I have an e-sata external drive, however since Asus decided to include one single flaw just to make my motherboard imperfect, my e-sata port doesn't work. Retarded...

A pretty well known problem, too. It's a P5B-E.
I somehow doubt that you have 1.1TB of irreplaceable data.

Re: Long-term storage

Posted: 21 Feb 2008, 23:59
by SwiftSpear
Harddrives have spin failures... but the acctual magnetic disks hold data for insanely long times. MORE than long enough to make an occational redundant backup.

Re: Long-term storage

Posted: 22 Feb 2008, 00:03
by Masure
Felix the Cat wrote:
Caydr wrote:2 gb for a usb drive... 6 gb for a gmail account... and I need to store 1.1 terabytes. Ehhh...

So what's that about magnetic tape? What's their capacity?

I have an e-sata external drive, however since Asus decided to include one single flaw just to make my motherboard imperfect, my e-sata port doesn't work. Retarded...

A pretty well known problem, too. It's a P5B-E.
I somehow doubt that you have 1.1TB of irreplaceable data.
+1000

That's why I told him to dirlist the replacable data as a backup

Re: Long-term storage

Posted: 22 Feb 2008, 00:26
by Sleksa
Felix the Cat wrote:
Caydr wrote:2 gb for a usb drive... 6 gb for a gmail account... and I need to store 1.1 terabytes. Ehhh...

So what's that about magnetic tape? What's their capacity?

I have an e-sata external drive, however since Asus decided to include one single flaw just to make my motherboard imperfect, my e-sata port doesn't work. Retarded...
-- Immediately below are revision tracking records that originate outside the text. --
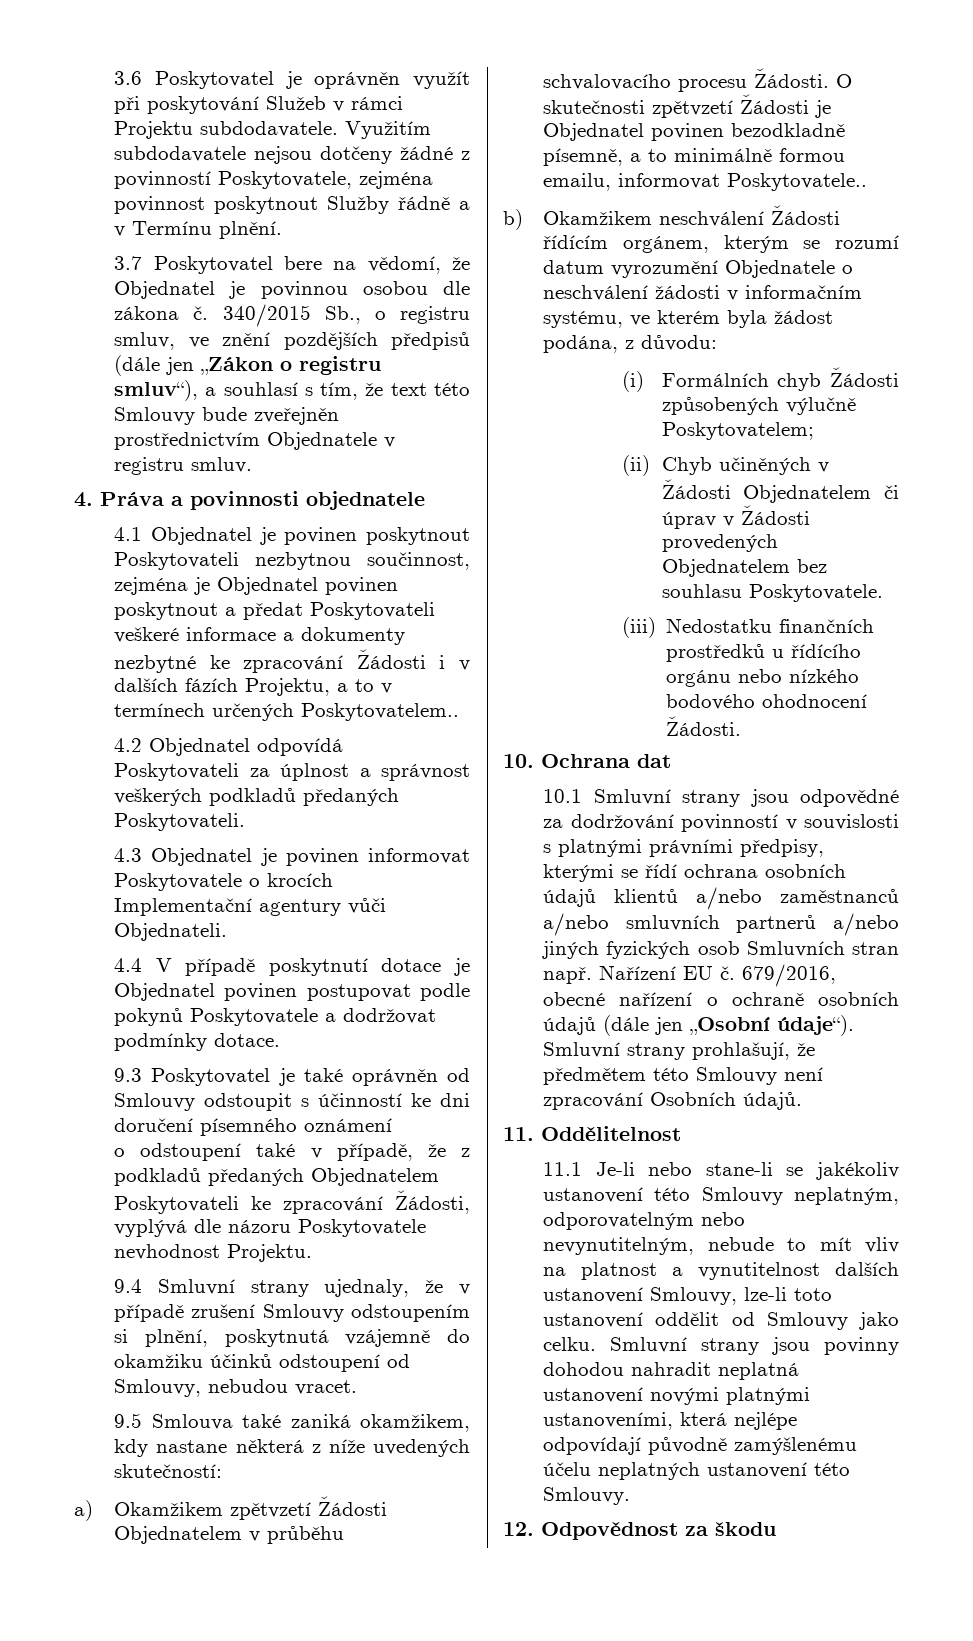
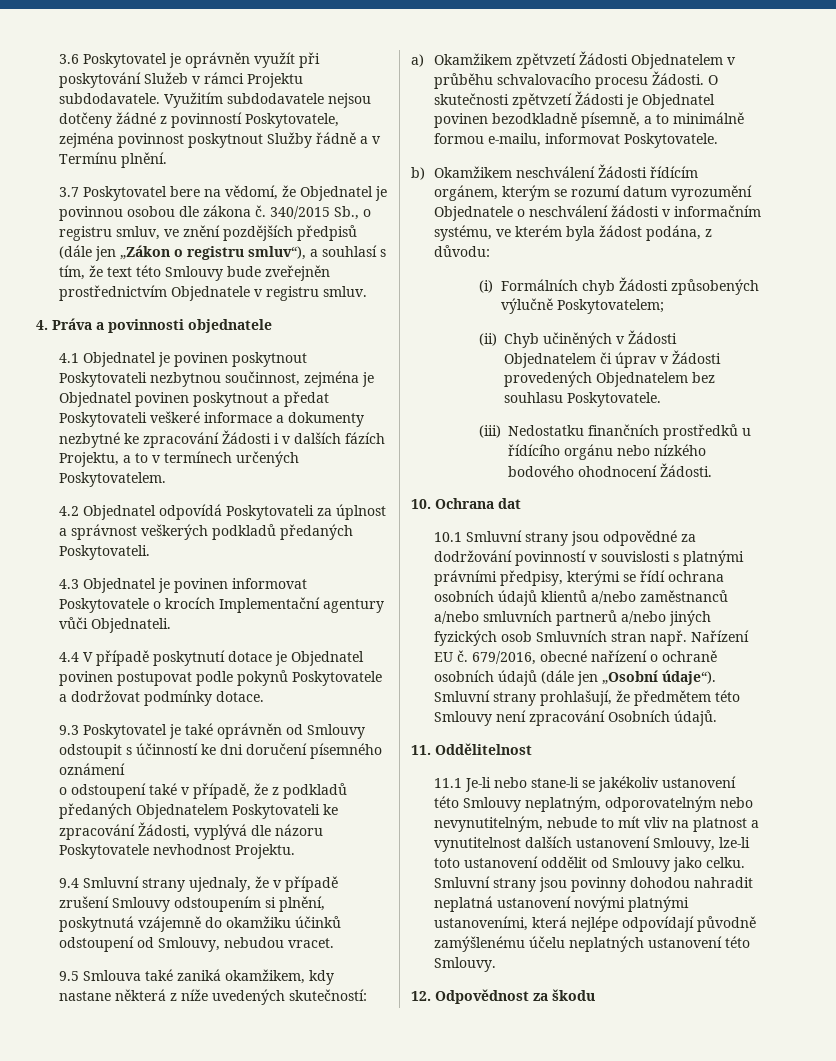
- 4.1 Objednatel je povinen poskytnout Poskytovateli nezbytnou součinnost, zejména je Objednatel povinen poskytnout a předat Poskytovateli veškeré informace a dokumenty nezbytné ke zpracování Žádosti i v dalších fázích Projektu, a to v termínech určených Poskytovatelem..
+ 4.1 Objednatel je povinen poskytnout Poskytovateli nezbytnou součinnost, zejména je Objednatel povinen poskytnout a předat Poskytovateli veškeré informace a dokumenty nezbytné ke zpracování Žádosti i v dalších fázích Projektu, a to v termínech určených Poskytovatelem.
- O skutečnosti zpětvzetí Žádosti je Objednatel povinen bezodkladně písemně, a to minimálně formou emailu, informovat Poskytovatele..
+ O skutečnosti zpětvzetí Žádosti je Objednatel povinen bezodkladně písemně, a to minimálně formou e-mailu, informovat Poskytovatele.

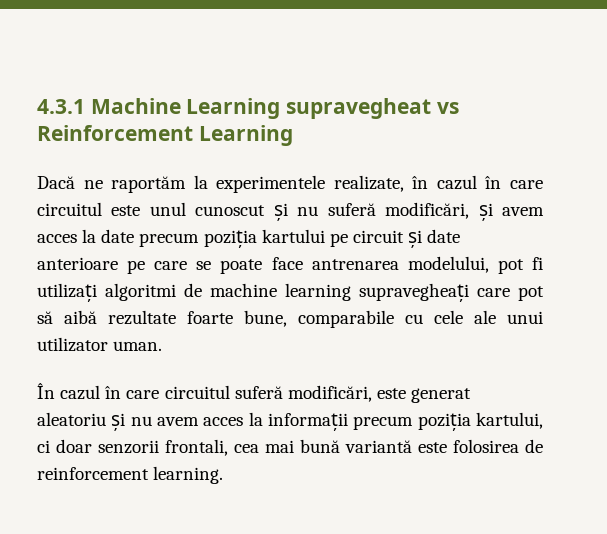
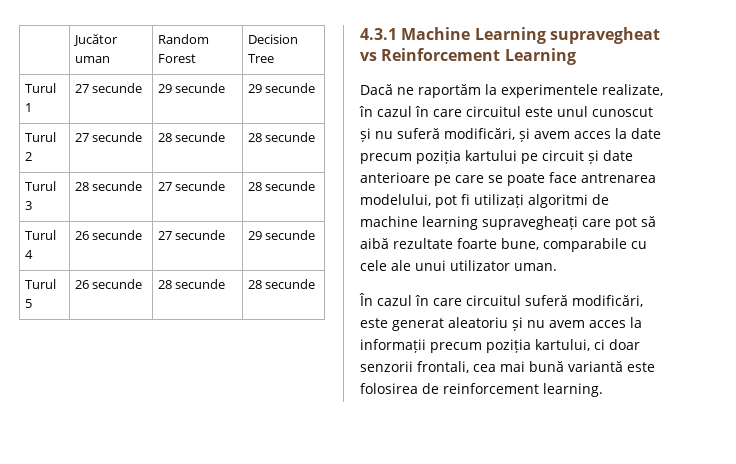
+ | Jucător uman | Random Forest | Decision Tree
+ Turul 1 | 27 secunde | 29 secunde | 29 secunde
+ Turul 2 | 27 secunde | 28 secunde | 28 secunde
+ Turul 3 | 28 secunde | 27 secunde | 28 secunde
+ Turul 4 | 26 secunde | 27 secunde | 29 secunde
+ Turul 5 | 26 secunde | 28 secunde | 28 secunde

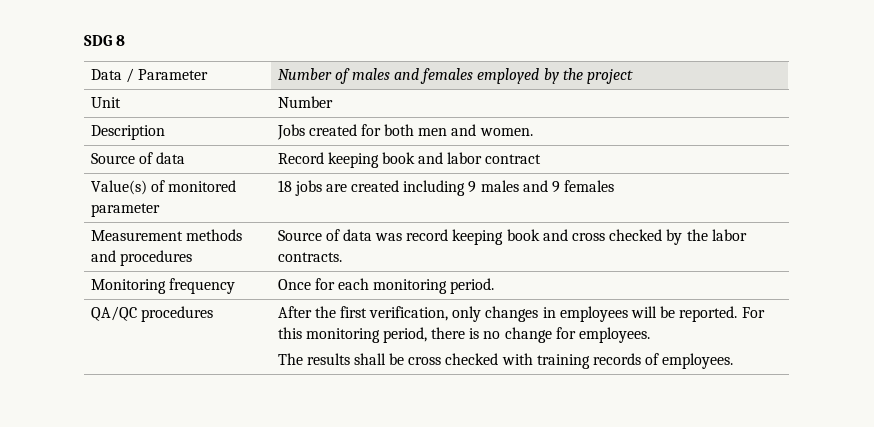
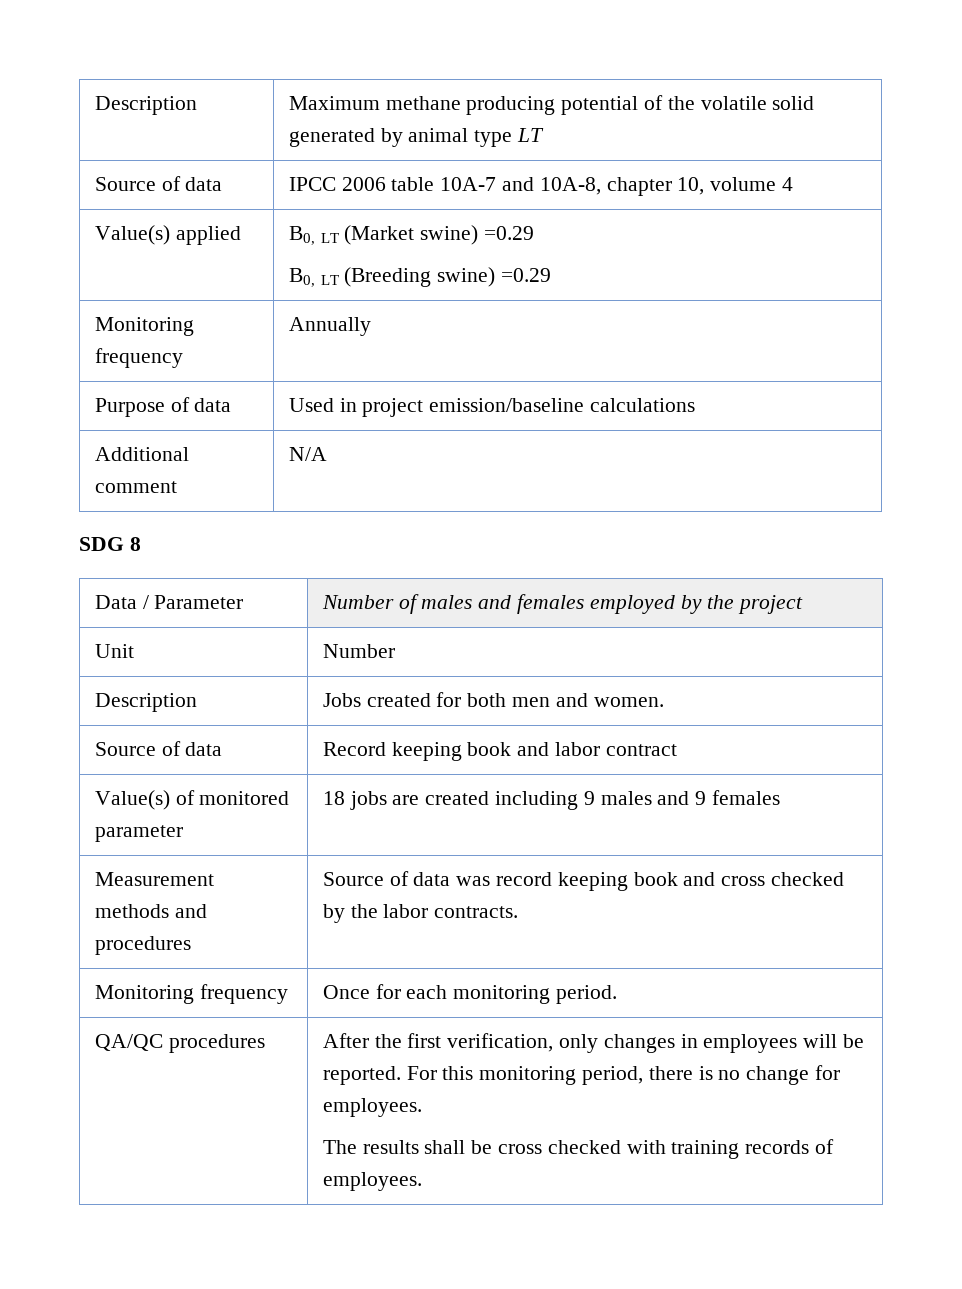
+ Description | Maximum methane producing potential of the volatile solid generated by animal type LT
+ Source of data | IPCC 2006 table 10A-7 and 10A-8, chapter 10, volume 4
+ Value(s) applied | B0, LT (Market swine) =0.29
+ B0, LT (Breeding swine) =0.29
+ Monitoring frequency | Annually
+ Purpose of data | Used in project emission/baseline calculations
+ Additional comment | N/A

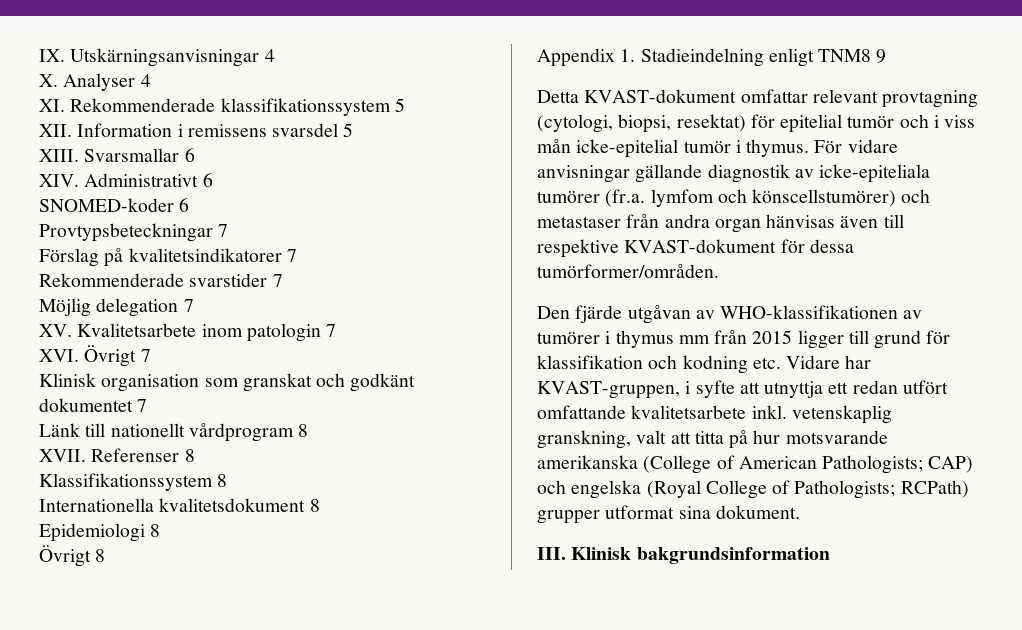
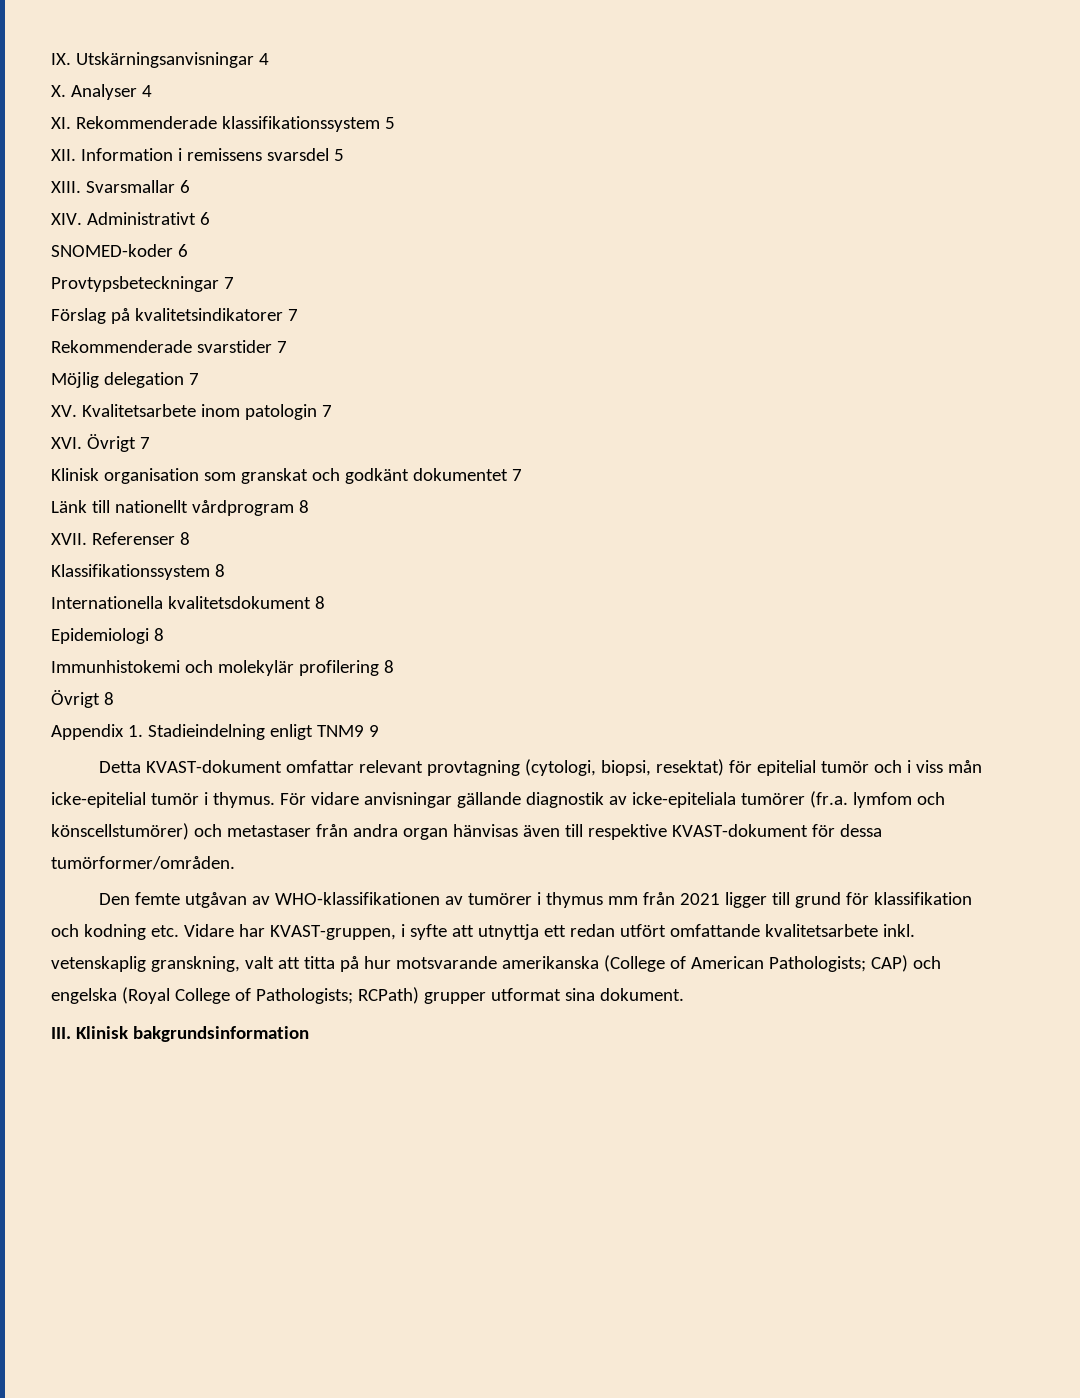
+ Immunhistokemi och molekylär profilering 8
- Appendix 1. Stadieindelning enligt TNM8 9
+ Appendix 1. Stadieindelning enligt TNM9 9
- Den fjärde utgåvan av WHO-klassifikationen av tumörer i thymus mm från 2015 ligger till grund för klassifikation och kodning etc. Vidare har KVAST-gruppen, i syfte att utnyttja ett redan utfört omfattande kvalitetsarbete inkl. vetenskaplig granskning, valt att titta på hur motsvarande amerikanska (College of American Pathologists; CAP) och engelska (Royal College of Pathologists; RCPath) grupper utformat sina dokument.
+ Den femte utgåvan av WHO-klassifikationen av tumörer i thymus mm från 2021 ligger till grund för klassifikation och kodning etc. Vidare har KVAST-gruppen, i syfte att utnyttja ett redan utfört omfattande kvalitetsarbete inkl. vetenskaplig granskning, valt att titta på hur motsvarande amerikanska (College of American Pathologists; CAP) och engelska (Royal College of Pathologists; RCPath) grupper utformat sina dokument.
A pretty well known problem, too. It's a P5B-E.
I somehow doubt that you have 1.1TB of irreplaceable data.

porn collections are irreplaceable

Re: Long-term storage

Posted: 22 Feb 2008, 10:05
by Machiosabre
actually replacing porn collections is fun! there's nothing like spending a couple of days looking for porn when you have a ton of space.